Mona Lee, you are wonderful and thank you for sharing this with us parents. My son has been a part of the Bloorview School family for the last two years and he has made gains with the help of dedicated and loving professionals like Mona, who understand how the parents feel and present such matters with the utmost care that it deserves. My wife and I had such a hardline approach to any equipment but seeing the sheer delight in my son, as he experienced freedom in his wheelchair, washed away any fears that we had, however deep rooted they were. Over time I realized, as parents we must move forward and remember that in this existence, our children need whatever is necessary to improve their quality of life. Our egos and preconceived notions must get out of their way.

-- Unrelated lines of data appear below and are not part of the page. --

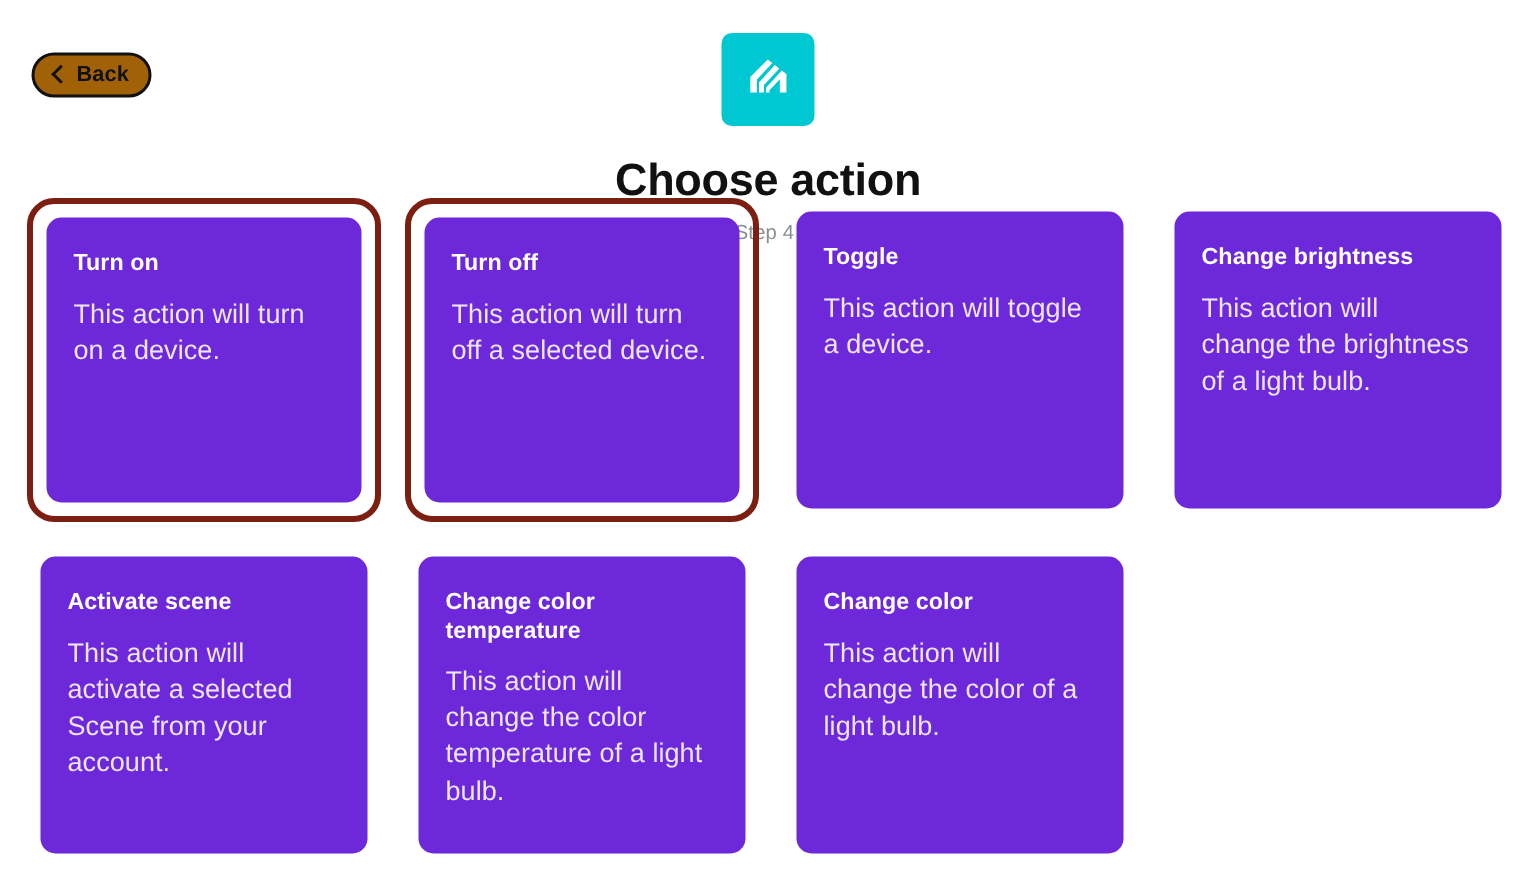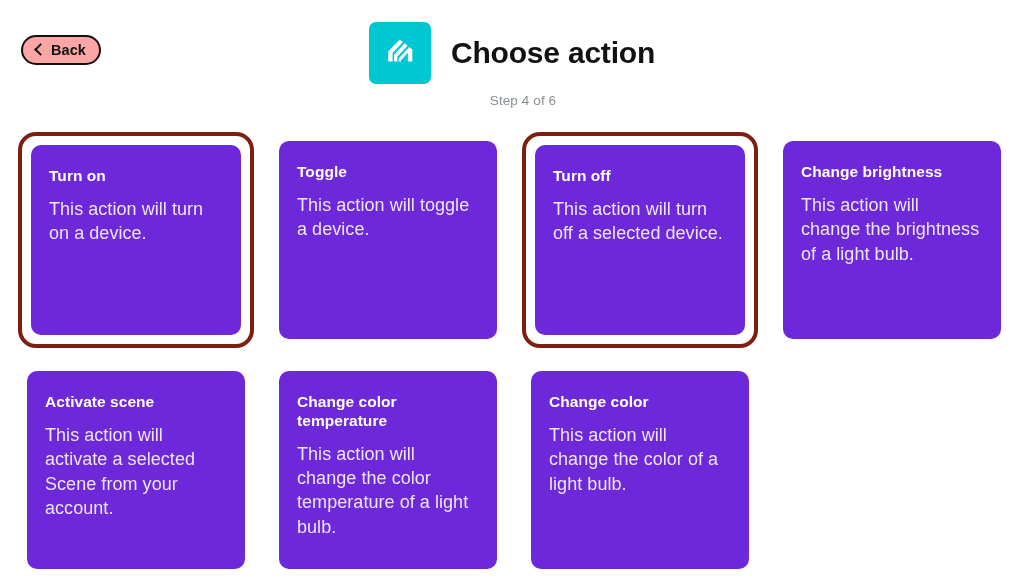--- a/index.html
+++ b/index.html
@@ -22,21 +22,21 @@
   }
 
   #back-button {
     position: absolute;
     left: 21px;
     top: 35px;
     width: 80px;
     height: 30px;
     border: 2.5px solid #111111;
     border-radius: 16px;
-    background: #fca5a5;
+    background: #a16207;
     display: flex;
     align-items: center;
     justify-content: center;
     gap: 6px;
     cursor: pointer;
     box-sizing: border-box;
   }
   #back-button .chev {
     display: block;
     width: 7px;
@@ -59,20 +59,21 @@
     right: 0;
     top: 22px;
     display: flex;
     flex-direction: column;
     align-items: center;
   }
   #title-row {
     display: flex;
     align-items: center;
     gap: 20px;
+    flex-direction: column;
   }
   #app-logo {
     width: 62px;
     height: 62px;
     border-radius: 7px;
     background: #00c8d2;
     display: flex;
     align-items: center;
     justify-content: center;
     flex: none;
@@ -170,32 +171,32 @@
 
 </div>
 
 <div id="card-grid">
     <div class="card-slot highlight">
       <div class="action-card">
         <div class="card-title">Turn on</div>
         <div class="card-desc">This action will turn on a device.</div>
       </div>
     </div>
+    <div class="card-slot highlight">
+      <div class="action-card">
+        <div class="card-title">Turn off</div>
+        <div class="card-desc">This action will turn off a selected device.</div>
+      </div>
+    </div>
     <div class="card-slot">
       <div class="action-card">
         <div class="card-title">Toggle</div>
         <div class="card-desc">This action will toggle a device.</div>
       </div>
     </div>
-    <div class="card-slot highlight">
-      <div class="action-card">
-        <div class="card-title">Turn off</div>
-        <div class="card-desc">This action will turn off a selected device.</div>
-      </div>
-    </div>
     <div class="card-slot">
       <div class="action-card">
         <div class="card-title">Change brightness</div>
         <div class="card-desc">This action will change the brightness of a light bulb.</div>
       </div>
     </div>
     <div class="card-slot">
       <div class="action-card">
         <div class="card-title">Activate scene</div>
         <div class="card-desc">This action will activate a selected Scene from your account.</div>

"Our egos and preconceived notions must get out of their way." Yes, that's important, and can involve some pretty tricky lessons. My daughter began dismantling my ego
when she was an infant. I used to tell myself it was a unique opportunity to put myself back together differently, consciously. Not saying I've succeeded, decades later.

My experience with the therapy at bloorview is that it is very palliative in nature-i believe the therapist my son had lacked the experience to help my son acquire the motor skill acquisition necessary for walking-without private therapy my son would not be walking today-we are currently working on running and jumping--he is eight and did not take his first steps until he was 5-conductive education makes sense it is a wholistic approach that believes a person is designed to move in whichever way possible-to put a person in a wheelchair all day does not make sense-western values or not-sitting all day is physiologically terrible for the body-thinking has to change-sooner or later as we age most of us will lose our independence and hopefully our caregivers will not seat us in a wheelchair all day cause my legs and hip flexors get tight driving 2 hrs to the cottage!!! western thinking sucks......

When my son was 2, I took an article into Bloorview showing that children with language delays benefit by being put into a power wheelchair. The seating clinic staff just laughed at me.

6 years later, I finally got him a power wheelchair through the CCAC. He loves the independence and yes, after having the chair for a year his language skills did indeed improve.